At the peak of the storm, which occurred at 02:10 GMT, Nov. 18,
the
Leonid meteors were falling from the sky at a rate of 2,200 per
hour.
A meteor shower is classified as a storm when the rate exceeds
1,000
meteors per hour.
"It's getting to the point where we can't click fast enough
to keep up
with the meteors!" exclaimed Dave Holman of the California
Meteor
Society, one of several amateur astronomers on the
meteor-counting
team. A total of 15,251 meteors were counted during the
six-hour
observation period on the overnight flight from Israel to the
Azores.
"That's a lot of meteors!" said Chris Crawford, the
amateur astronomer
responsible for compiling the data collected from each person
counting
the meteors. "I've seen just about as many meteors in
one night as
I've seen in over 34 years of meteor watching."
Near real-time data on the number of meteors falling per hour was
provided to NASA and the U.S. Air Force by a team of amateur
astronomers who counted the meteors using virtual reality goggles
and
laptop computers. The meteor counting team was aboard the
ARIA, one of
two aircraft provided by the United States Air Force to support
this
mission.

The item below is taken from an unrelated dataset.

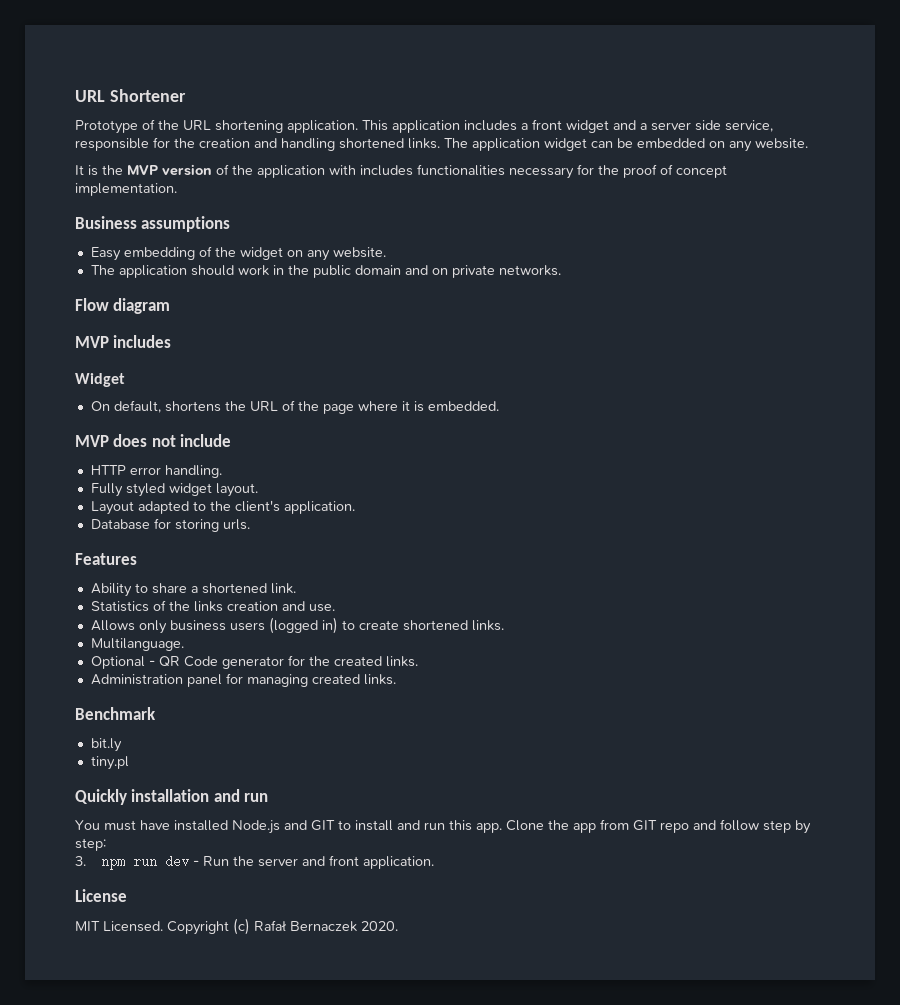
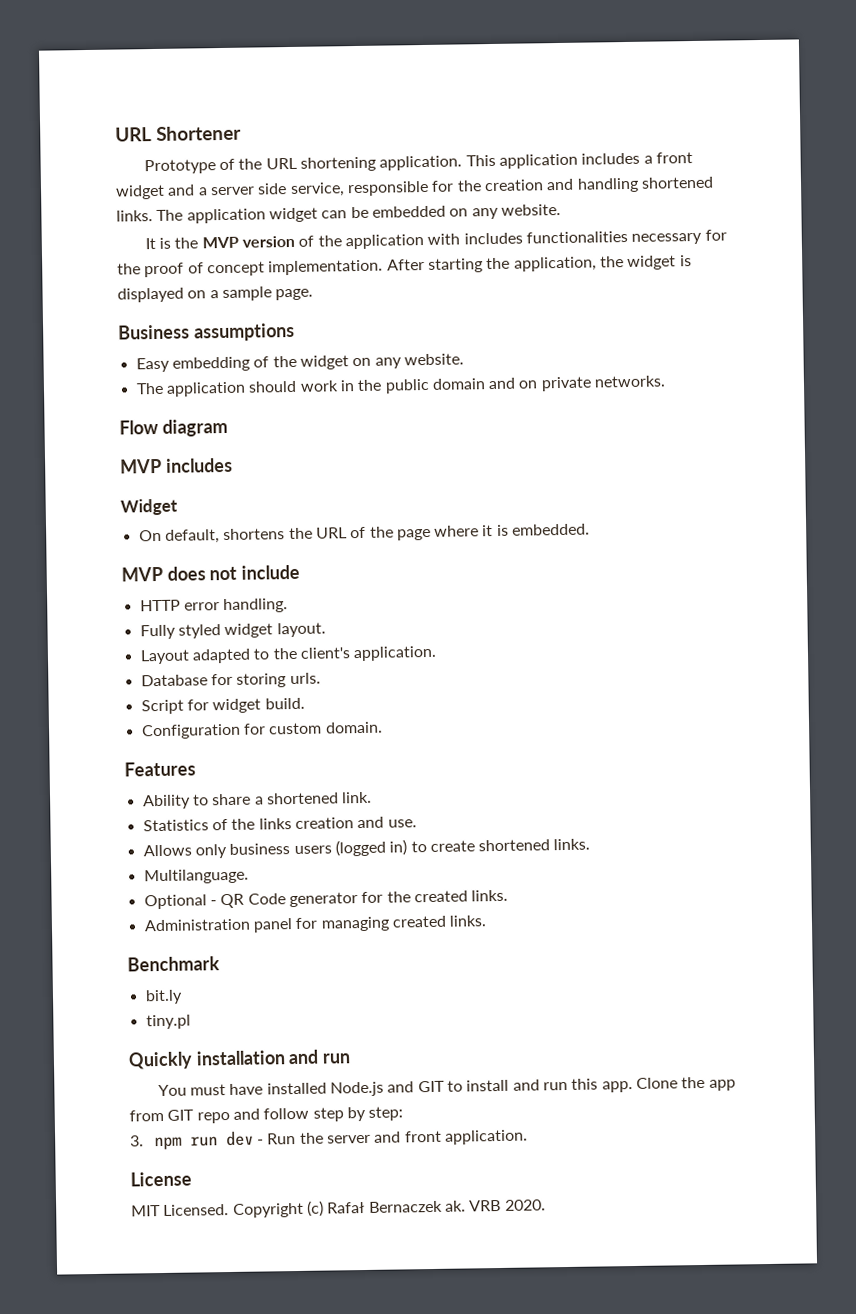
(177, 189) none -> [386,255,692,273] [117,286,314,303] After starting the application, the widget is displayed on a sample page.
(250, 524) none -> [140,697,305,715] [140,721,383,740] // Script for widget build. // Configuration for custom domain.
(357, 926) none -> [444,1199,502,1212] ak. VRB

The data was sent from the ARIA, an EC-18 aircraft, to
the
ground via the TDRS satellite system. NASA and the Air Force are
joint
sponsors of the Leonid Multi-instrument Airborne Campaign.
"I am ecstatic over how well this night went!" said
Peter Jenneskins,
chief scientist for the Leonid mission. "Our models proved
to be right
on for predicting where and when the meteor storm would take
place. We
gathered some fantastic images, and the data obtained should
provide
valuable insight into the role meteors may have played in the
evolution
of life on Earth."
While viewing the horizon at one point during the storm, meteors,
lightning and sprites could be seen from the planes. Sprites are
lightning phenomena that rise from the ground to the sky.
"For 10
minutes we had a view of the way the sky may have looked on Earth
over
4 million years ago," Jenneskins said. "It was an
awesome sight."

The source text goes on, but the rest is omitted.